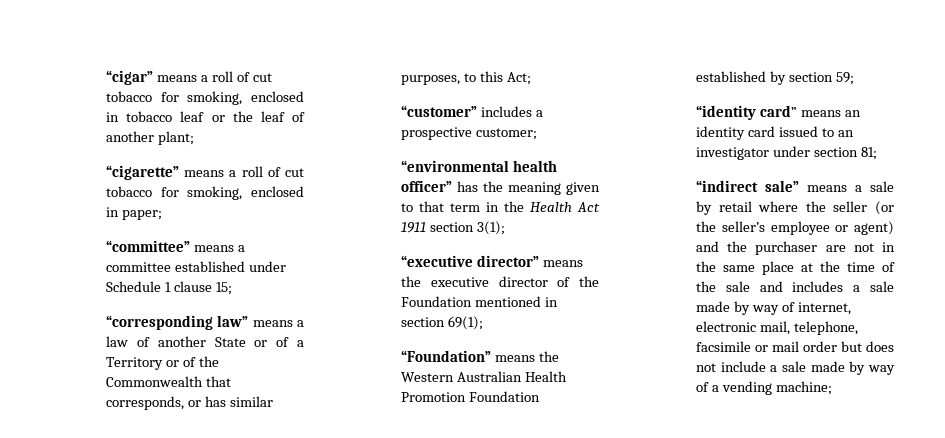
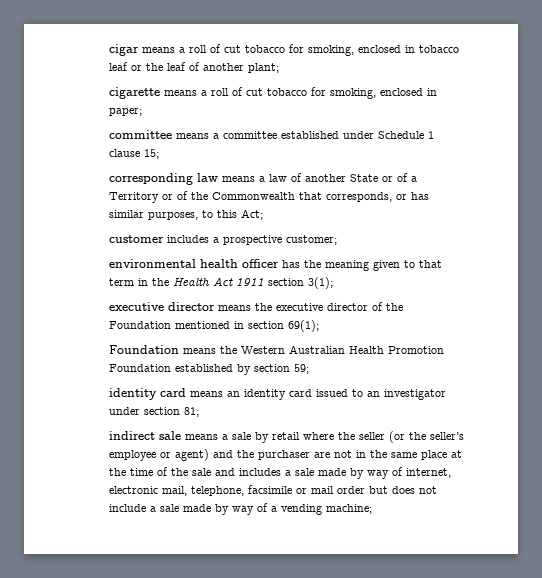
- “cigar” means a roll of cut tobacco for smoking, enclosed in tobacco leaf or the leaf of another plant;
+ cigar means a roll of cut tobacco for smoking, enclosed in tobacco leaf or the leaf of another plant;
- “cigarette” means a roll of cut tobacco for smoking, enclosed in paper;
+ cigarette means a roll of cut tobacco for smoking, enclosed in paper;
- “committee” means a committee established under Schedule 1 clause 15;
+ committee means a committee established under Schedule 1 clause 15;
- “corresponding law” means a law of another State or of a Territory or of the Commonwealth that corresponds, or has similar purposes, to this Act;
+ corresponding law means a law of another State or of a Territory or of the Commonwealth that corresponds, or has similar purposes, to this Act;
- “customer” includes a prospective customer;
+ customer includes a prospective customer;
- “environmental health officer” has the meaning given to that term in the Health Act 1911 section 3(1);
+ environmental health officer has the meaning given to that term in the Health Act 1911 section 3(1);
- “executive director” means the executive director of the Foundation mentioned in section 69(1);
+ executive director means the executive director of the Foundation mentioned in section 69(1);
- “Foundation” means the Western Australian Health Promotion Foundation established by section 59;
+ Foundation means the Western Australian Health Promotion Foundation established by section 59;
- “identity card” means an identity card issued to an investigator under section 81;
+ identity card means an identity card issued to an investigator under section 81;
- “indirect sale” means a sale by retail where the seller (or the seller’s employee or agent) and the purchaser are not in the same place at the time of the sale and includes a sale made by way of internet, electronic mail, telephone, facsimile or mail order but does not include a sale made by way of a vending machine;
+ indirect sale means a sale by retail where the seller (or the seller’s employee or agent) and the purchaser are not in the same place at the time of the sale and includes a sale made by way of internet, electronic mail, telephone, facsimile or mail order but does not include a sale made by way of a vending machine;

──────────────────────────────

▶ **Task requirements**: Only the lines that contain the string "environmental" should be copied from the entries above.

▶ **Solution to the exercise**:
- “environmental health officer” has the meaning given to that term in the Health Act 1911 section 3(1);
+ environmental health officer has the meaning given to that term in the Health Act 1911 section 3(1);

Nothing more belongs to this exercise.